Task directions:
Taking the entries below, transcribe only the lines starting with the one with "住所1: 江別市 -> 北見市" and going on through the one with "i1phr_gi | 住所1: 釧路市 -> 稚内市", exactly as written, without the pictures.

[Entries provided — start]

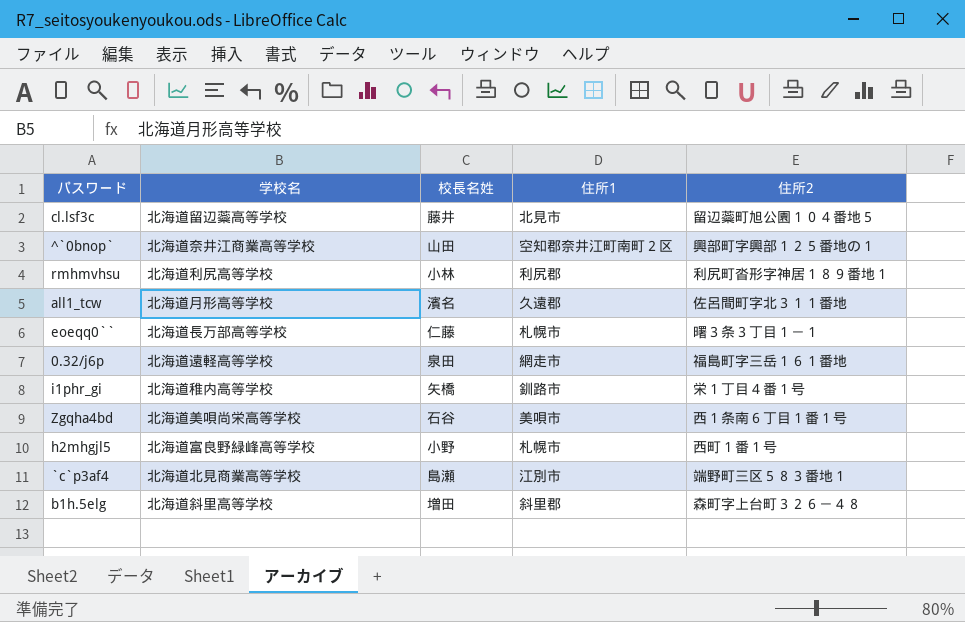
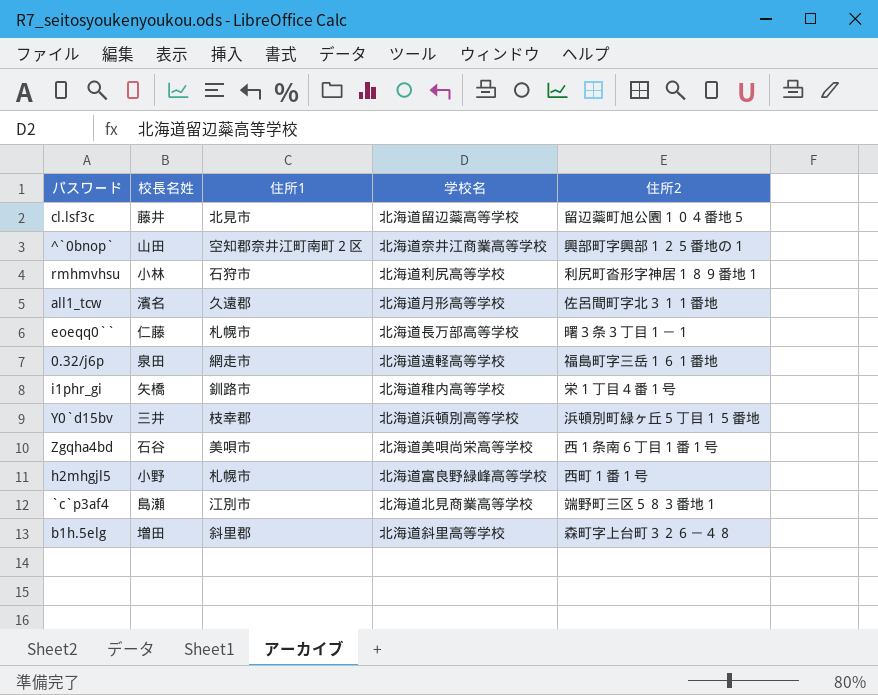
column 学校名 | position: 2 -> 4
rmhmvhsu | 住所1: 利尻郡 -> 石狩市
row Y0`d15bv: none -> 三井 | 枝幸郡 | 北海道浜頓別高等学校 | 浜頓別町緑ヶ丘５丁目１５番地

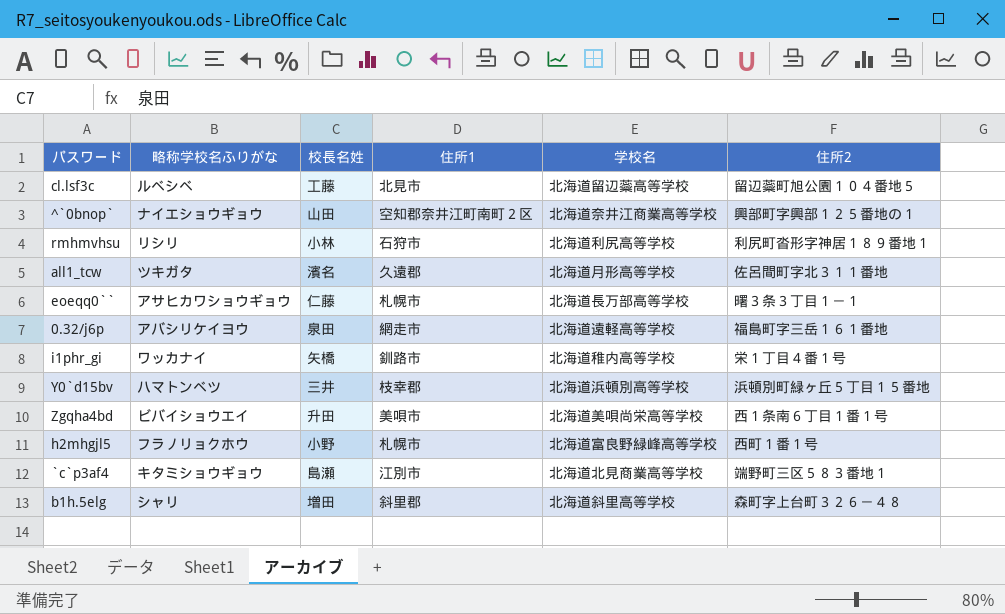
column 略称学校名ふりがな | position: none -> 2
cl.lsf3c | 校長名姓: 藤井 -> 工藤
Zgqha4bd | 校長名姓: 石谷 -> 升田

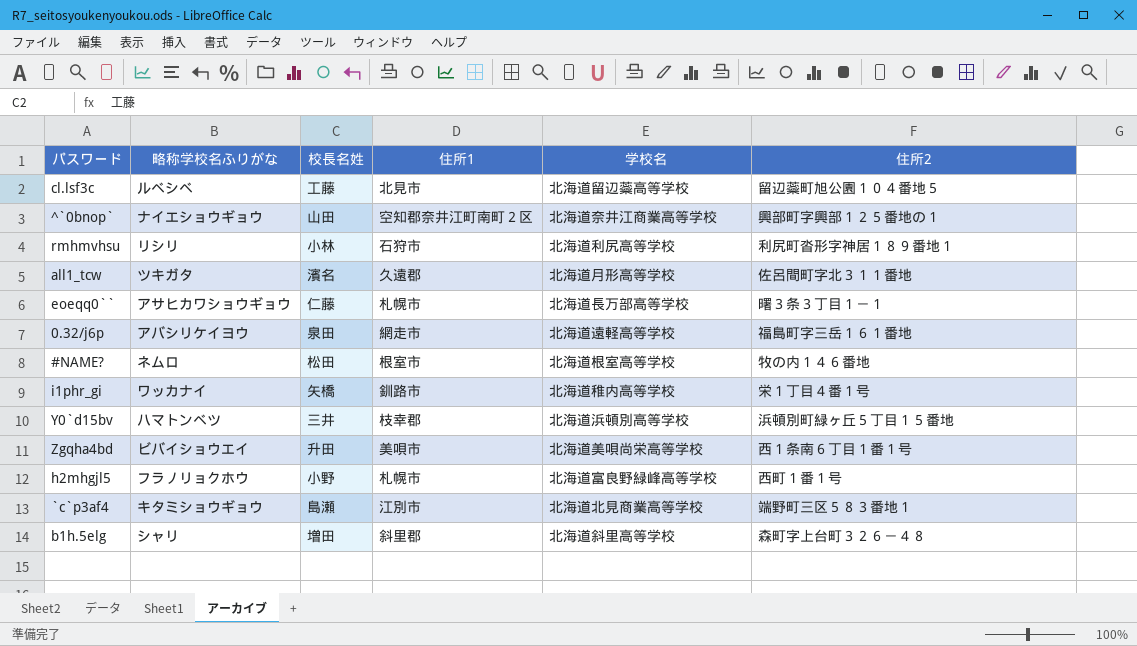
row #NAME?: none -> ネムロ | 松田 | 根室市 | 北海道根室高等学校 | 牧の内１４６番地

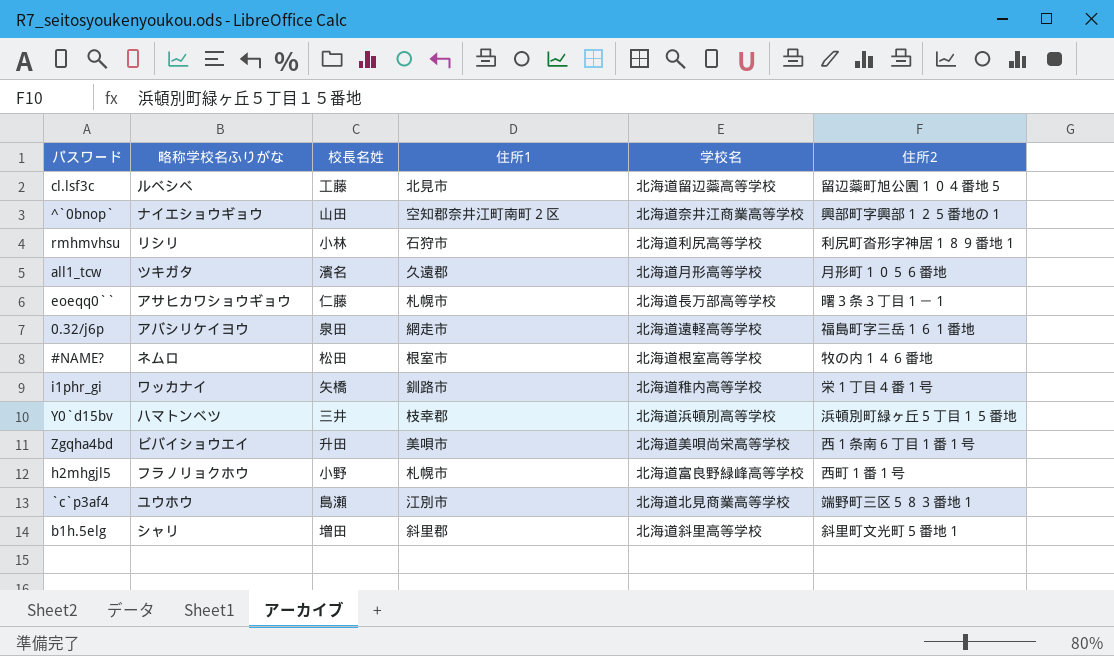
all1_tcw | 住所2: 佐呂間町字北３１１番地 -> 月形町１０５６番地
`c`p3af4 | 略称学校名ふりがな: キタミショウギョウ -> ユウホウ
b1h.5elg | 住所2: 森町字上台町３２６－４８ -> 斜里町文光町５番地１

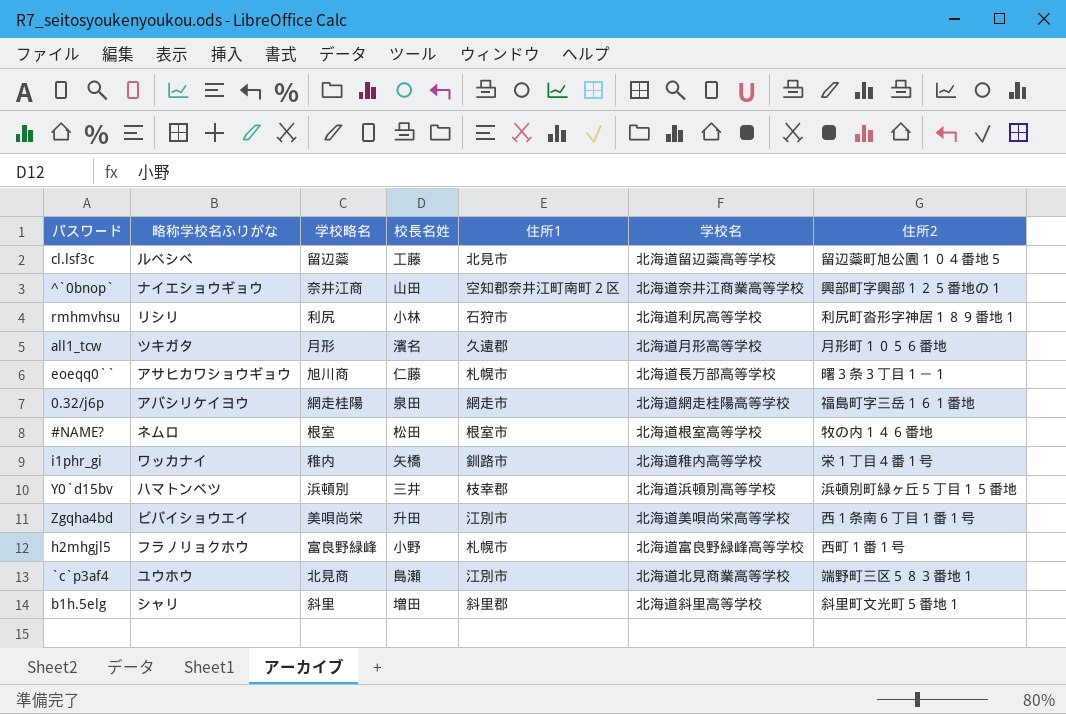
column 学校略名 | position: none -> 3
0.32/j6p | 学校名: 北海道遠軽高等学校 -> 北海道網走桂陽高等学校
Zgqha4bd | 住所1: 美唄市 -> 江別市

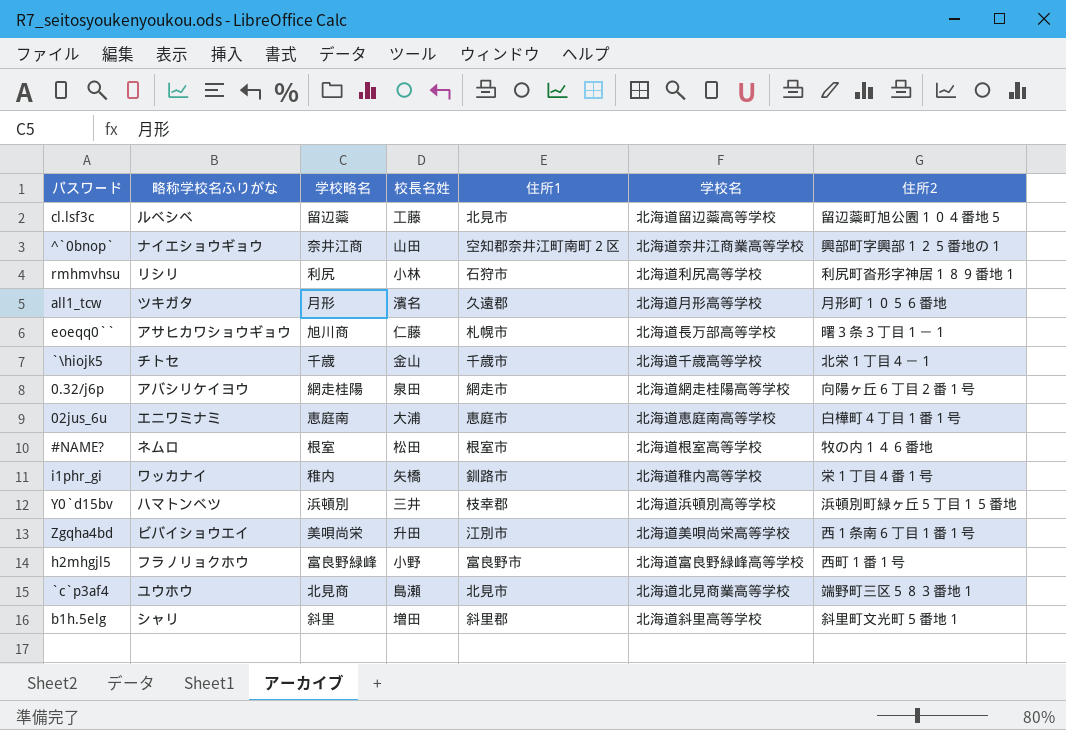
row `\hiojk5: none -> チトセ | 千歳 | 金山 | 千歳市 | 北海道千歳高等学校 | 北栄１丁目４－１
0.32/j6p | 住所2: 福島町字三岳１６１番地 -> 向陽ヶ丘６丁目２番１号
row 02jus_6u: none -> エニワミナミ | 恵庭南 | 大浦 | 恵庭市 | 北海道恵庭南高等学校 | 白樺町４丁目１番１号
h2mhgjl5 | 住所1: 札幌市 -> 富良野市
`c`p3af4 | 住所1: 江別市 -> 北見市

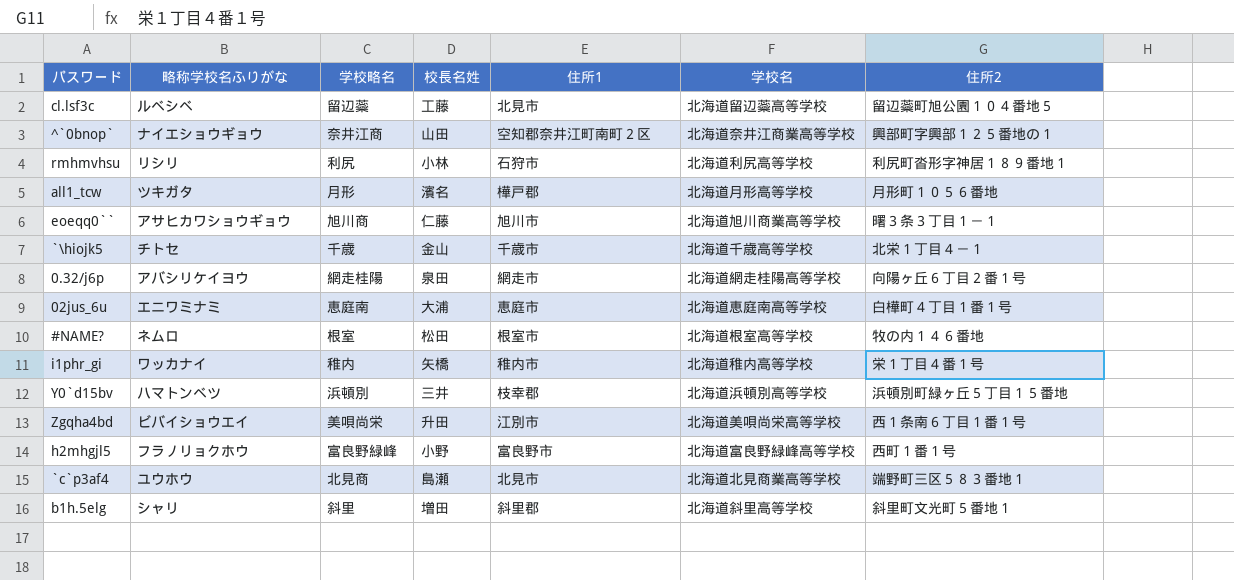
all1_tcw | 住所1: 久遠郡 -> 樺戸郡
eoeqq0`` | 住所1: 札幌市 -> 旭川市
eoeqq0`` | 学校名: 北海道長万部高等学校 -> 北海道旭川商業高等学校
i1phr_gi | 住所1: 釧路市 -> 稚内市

[Entries provided — finish]
[Entries provided — start]

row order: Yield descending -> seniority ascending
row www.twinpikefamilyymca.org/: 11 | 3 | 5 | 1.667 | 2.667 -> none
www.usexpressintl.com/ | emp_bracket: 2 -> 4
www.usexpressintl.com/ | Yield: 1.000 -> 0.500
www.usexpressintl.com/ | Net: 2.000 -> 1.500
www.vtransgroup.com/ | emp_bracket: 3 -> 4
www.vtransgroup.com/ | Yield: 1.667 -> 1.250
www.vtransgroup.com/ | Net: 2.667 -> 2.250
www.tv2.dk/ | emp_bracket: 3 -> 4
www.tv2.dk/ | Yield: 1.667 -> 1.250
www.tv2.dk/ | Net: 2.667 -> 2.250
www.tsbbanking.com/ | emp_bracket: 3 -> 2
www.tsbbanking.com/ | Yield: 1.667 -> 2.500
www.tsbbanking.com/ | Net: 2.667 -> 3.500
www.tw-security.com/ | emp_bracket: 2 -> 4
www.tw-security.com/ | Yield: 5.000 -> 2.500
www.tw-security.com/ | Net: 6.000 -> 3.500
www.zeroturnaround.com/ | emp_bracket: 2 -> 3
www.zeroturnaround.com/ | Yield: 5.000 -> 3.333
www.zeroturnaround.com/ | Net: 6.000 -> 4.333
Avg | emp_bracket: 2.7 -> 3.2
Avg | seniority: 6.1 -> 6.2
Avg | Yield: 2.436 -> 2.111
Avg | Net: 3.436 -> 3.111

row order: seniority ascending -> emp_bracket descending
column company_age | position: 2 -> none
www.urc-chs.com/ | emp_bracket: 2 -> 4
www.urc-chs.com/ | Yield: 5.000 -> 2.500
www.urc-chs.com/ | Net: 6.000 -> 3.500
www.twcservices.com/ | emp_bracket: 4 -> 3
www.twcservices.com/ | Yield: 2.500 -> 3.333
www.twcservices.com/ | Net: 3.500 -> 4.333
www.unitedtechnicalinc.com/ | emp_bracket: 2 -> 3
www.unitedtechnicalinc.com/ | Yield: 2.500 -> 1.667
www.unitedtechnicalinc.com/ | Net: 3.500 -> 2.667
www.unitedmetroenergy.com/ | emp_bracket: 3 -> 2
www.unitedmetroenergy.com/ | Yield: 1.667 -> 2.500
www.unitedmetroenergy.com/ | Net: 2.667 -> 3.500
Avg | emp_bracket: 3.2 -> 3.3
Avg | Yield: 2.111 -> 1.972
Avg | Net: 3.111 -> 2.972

[Entries provided — finish]

Solution for this problem:
`c`p3af4 | 住所1: 江別市 -> 北見市

all1_tcw | 住所1: 久遠郡 -> 樺戸郡
eoeqq0`` | 住所1: 札幌市 -> 旭川市
eoeqq0`` | 学校名: 北海道長万部高等学校 -> 北海道旭川商業高等学校
i1phr_gi | 住所1: 釧路市 -> 稚内市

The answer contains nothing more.